Work order: Below, find the line containing "[241,448,261,457] vs -> [271,665,288,681] &" and the line containing "(385, 1107) none"; reproduce exactly those two and every line between them, omitting pictures.

Given data:
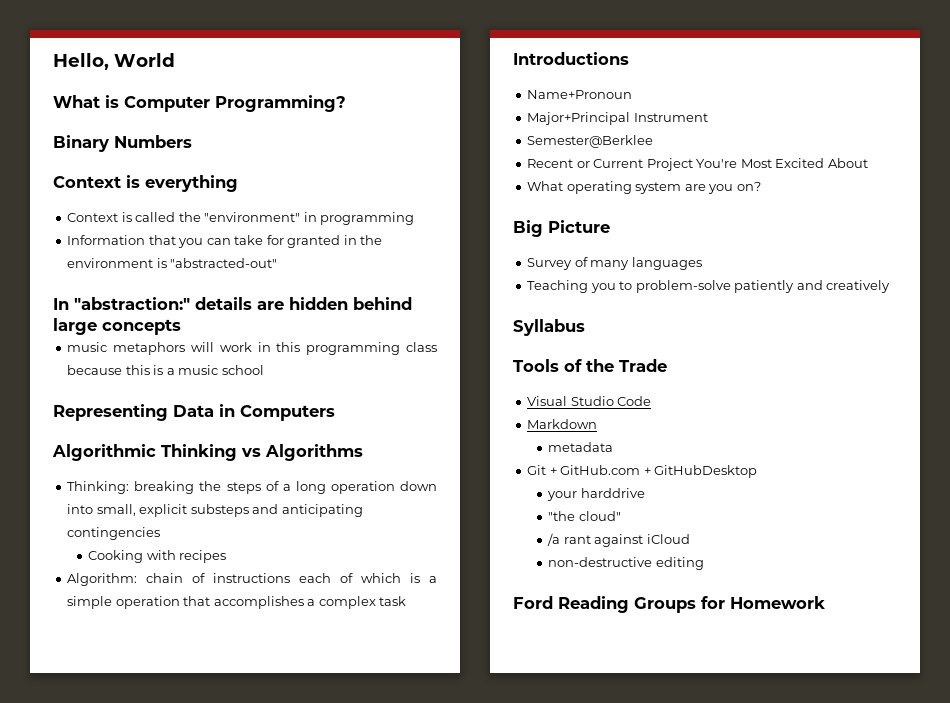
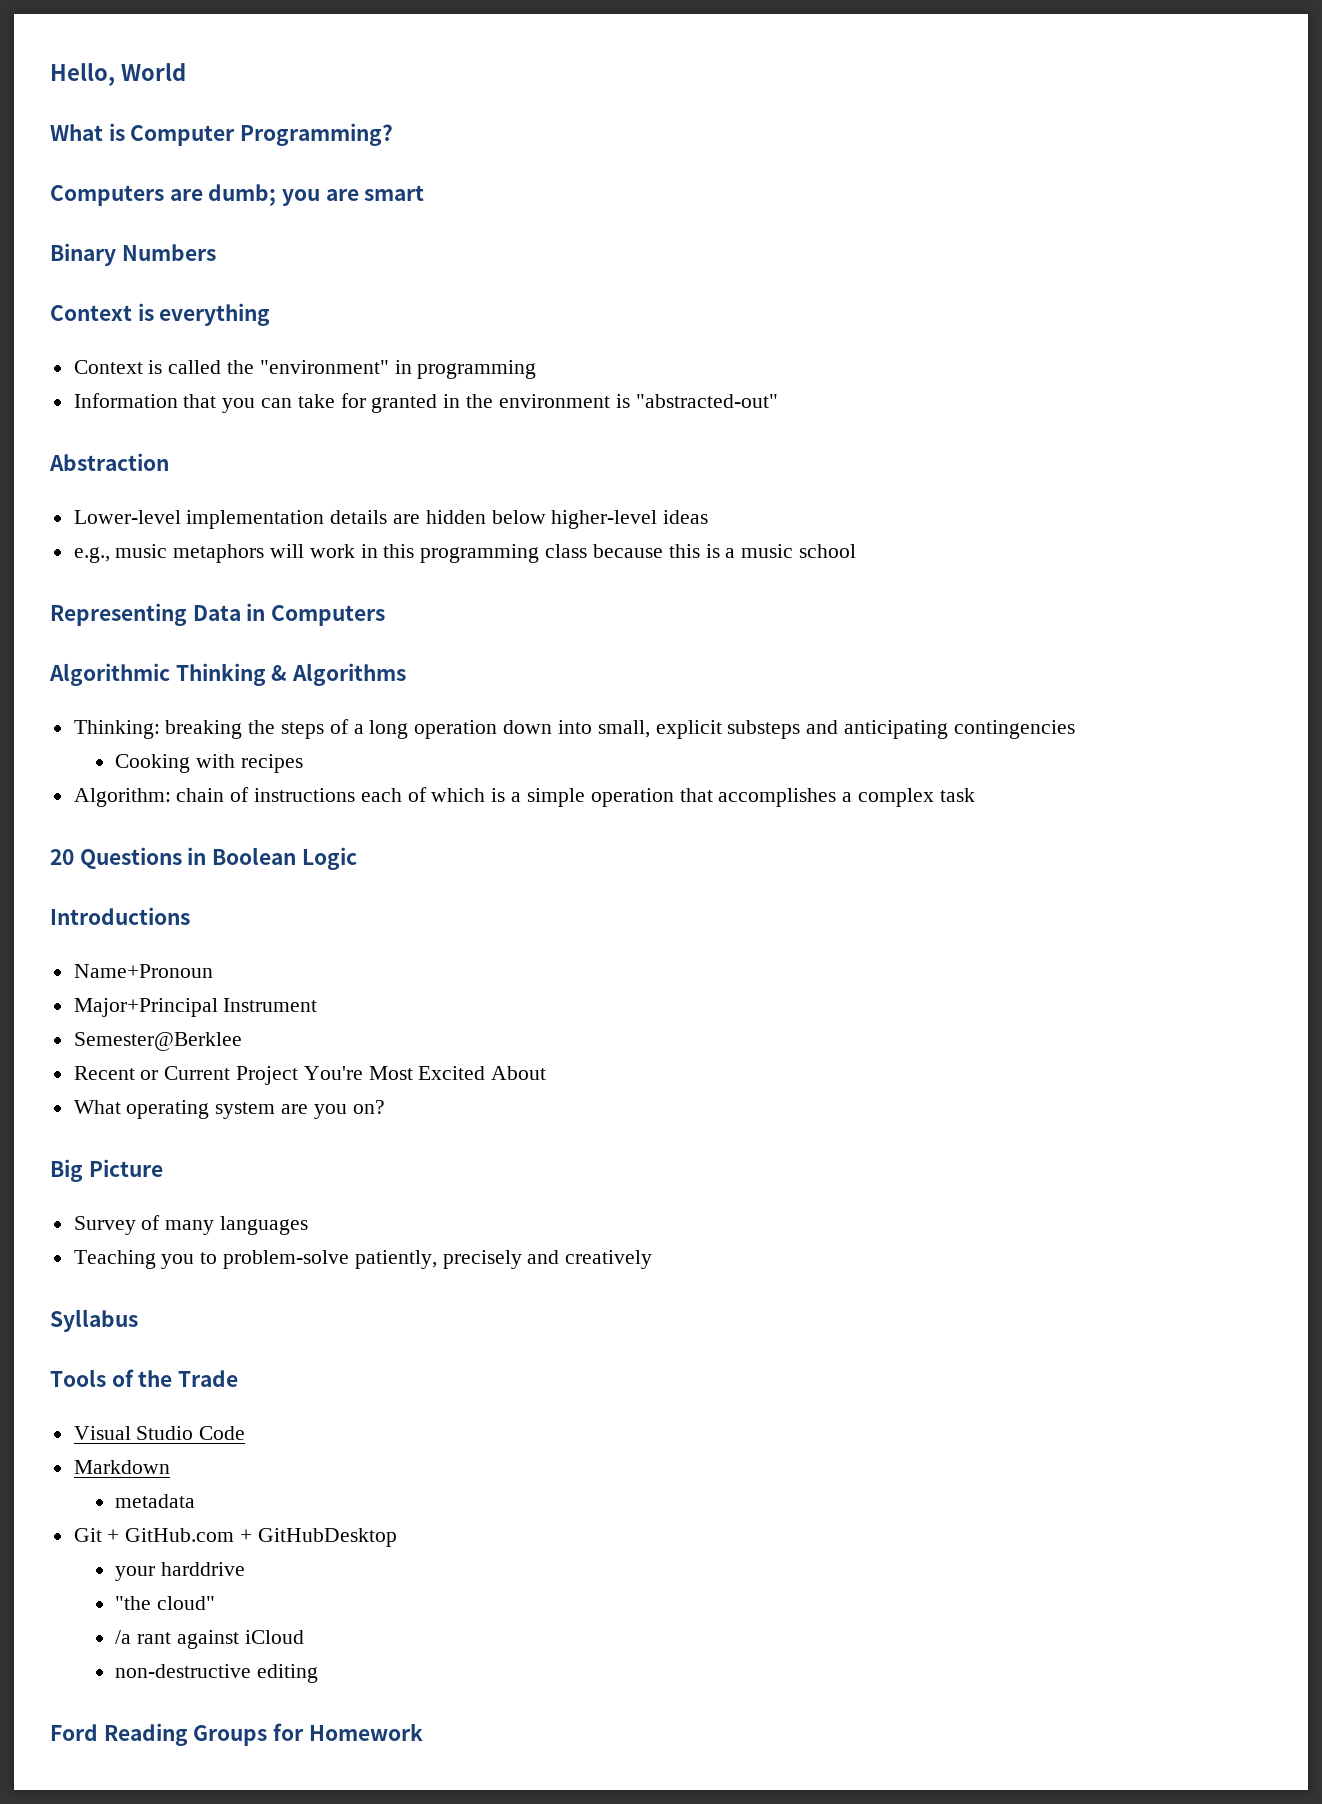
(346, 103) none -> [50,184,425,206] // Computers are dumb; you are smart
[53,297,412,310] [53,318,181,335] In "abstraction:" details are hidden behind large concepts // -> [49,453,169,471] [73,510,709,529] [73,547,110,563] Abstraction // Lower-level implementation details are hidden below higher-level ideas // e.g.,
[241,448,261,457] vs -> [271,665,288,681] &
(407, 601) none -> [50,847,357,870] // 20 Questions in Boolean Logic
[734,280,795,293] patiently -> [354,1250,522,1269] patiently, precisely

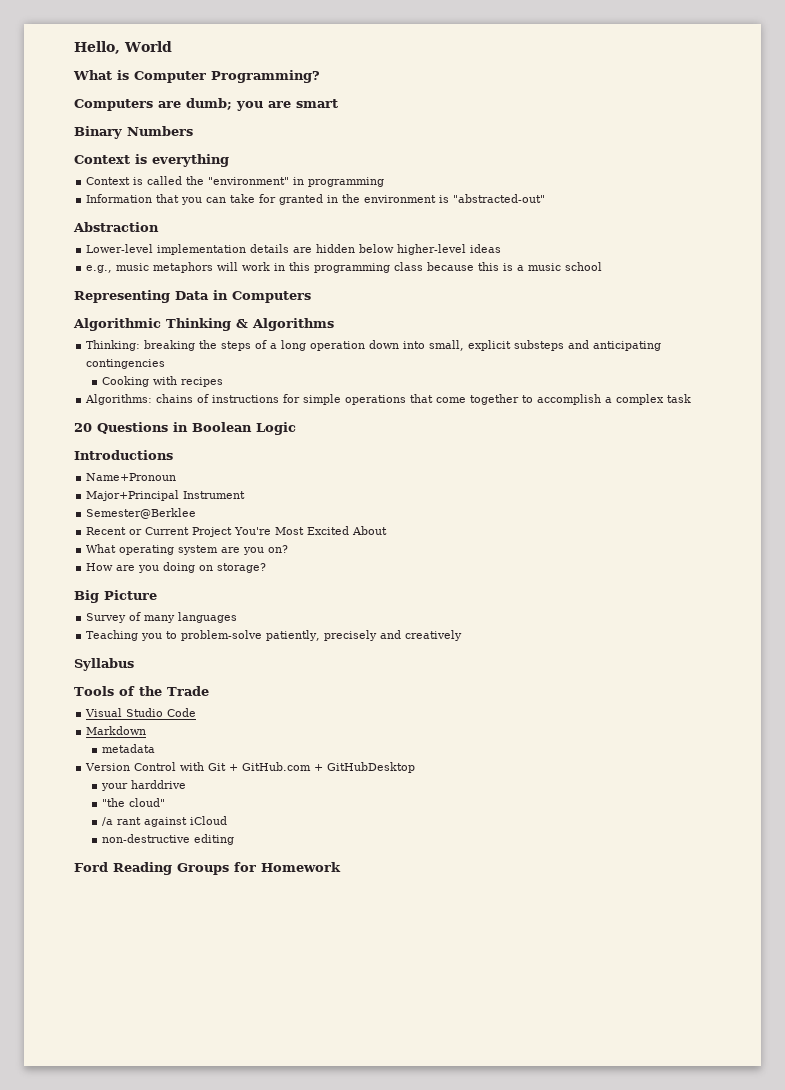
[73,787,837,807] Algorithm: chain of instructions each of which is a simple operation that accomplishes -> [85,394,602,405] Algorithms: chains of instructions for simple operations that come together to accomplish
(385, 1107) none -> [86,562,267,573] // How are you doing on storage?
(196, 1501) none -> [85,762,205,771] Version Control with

Exercise answer:
[241,448,261,457] vs -> [271,665,288,681] &
(407, 601) none -> [50,847,357,870] // 20 Questions in Boolean Logic
[734,280,795,293] patiently -> [354,1250,522,1269] patiently, precisely

[73,787,837,807] Algorithm: chain of instructions each of which is a simple operation that accomplishes -> [85,394,602,405] Algorithms: chains of instructions for simple operations that come together to accomplish
(385, 1107) none -> [86,562,267,573] // How are you doing on storage?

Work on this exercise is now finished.